The problem » Lines from the one containing "Black Ladies Sweatshirt" through the last line of the data below are to be returned exactly; leave out the rest.

Content revision data:
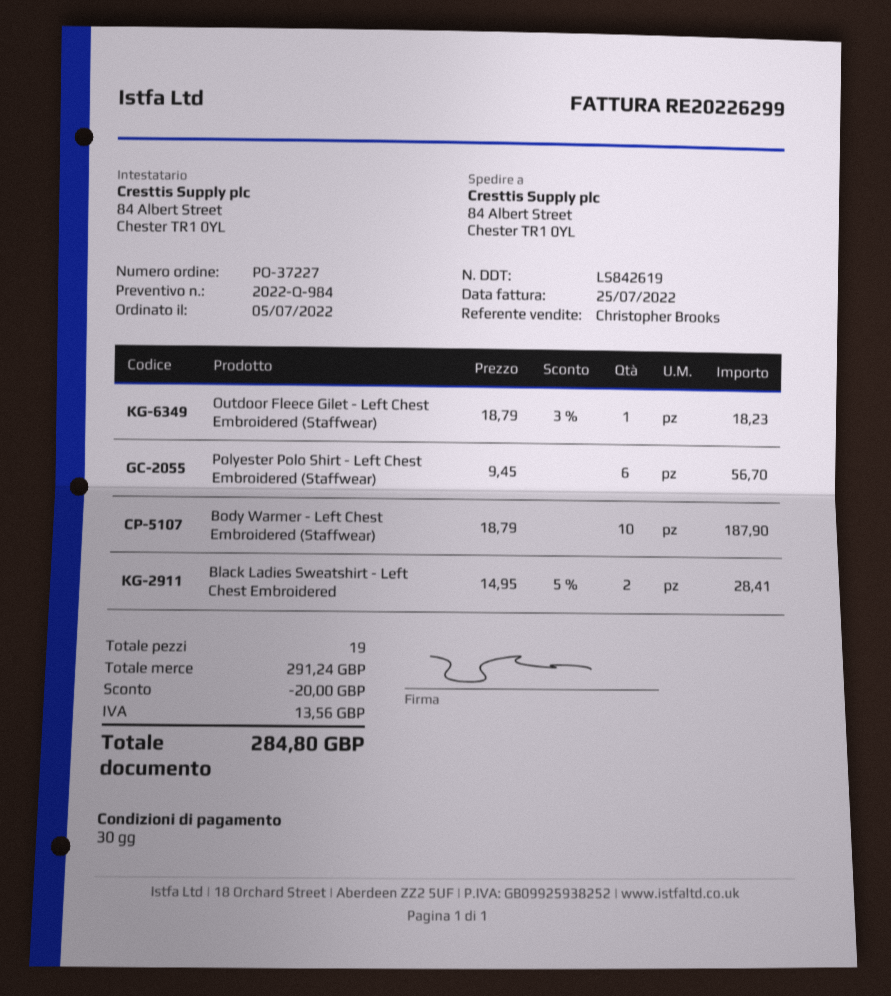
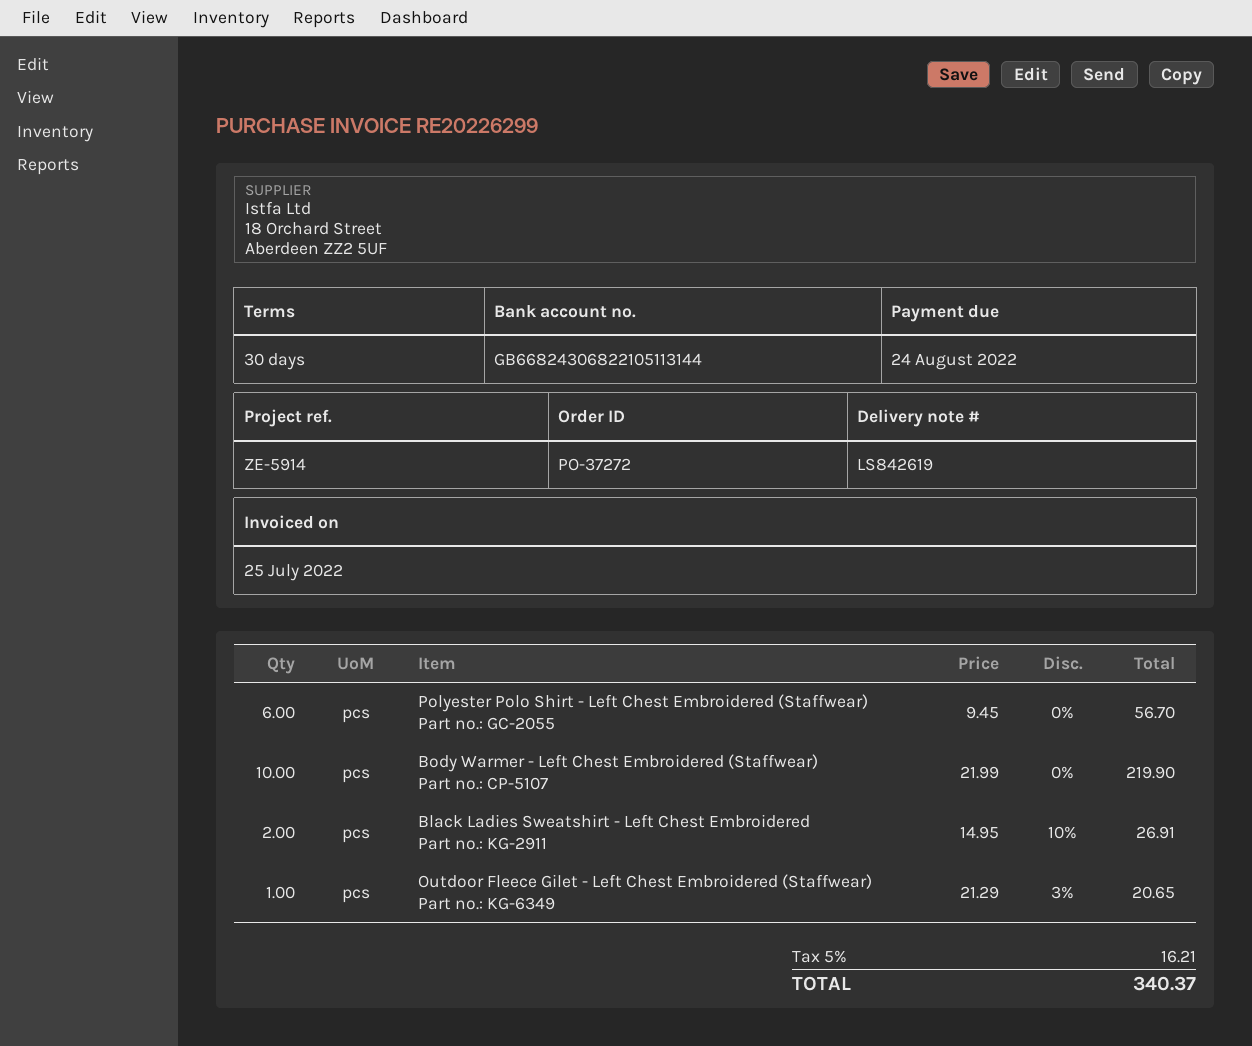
order number: PO-37227 -> PO-37272
Outdoor Fleece Gilet - Left Chest Embroidered (Staffwear): 1 x 18.79 - 3% = 18.23 -> 1 x 21.29 - 3% = 20.65
Body Warmer - Left Chest Embroidered (Staffwear): 10 x 18.79 = 187.90 -> 10 x 21.99 = 219.90
Black Ladies Sweatshirt - Left Chest Embroidered: 2 x 14.95 - 5% = 28.41 -> 2 x 14.95 - 10% = 26.91
discount: 20.00 -> none
tax: 13.56 -> 16.21
total: 284.80 -> 340.37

Answer »
Black Ladies Sweatshirt - Left Chest Embroidered: 2 x 14.95 - 5% = 28.41 -> 2 x 14.95 - 10% = 26.91
discount: 20.00 -> none
tax: 13.56 -> 16.21
total: 284.80 -> 340.37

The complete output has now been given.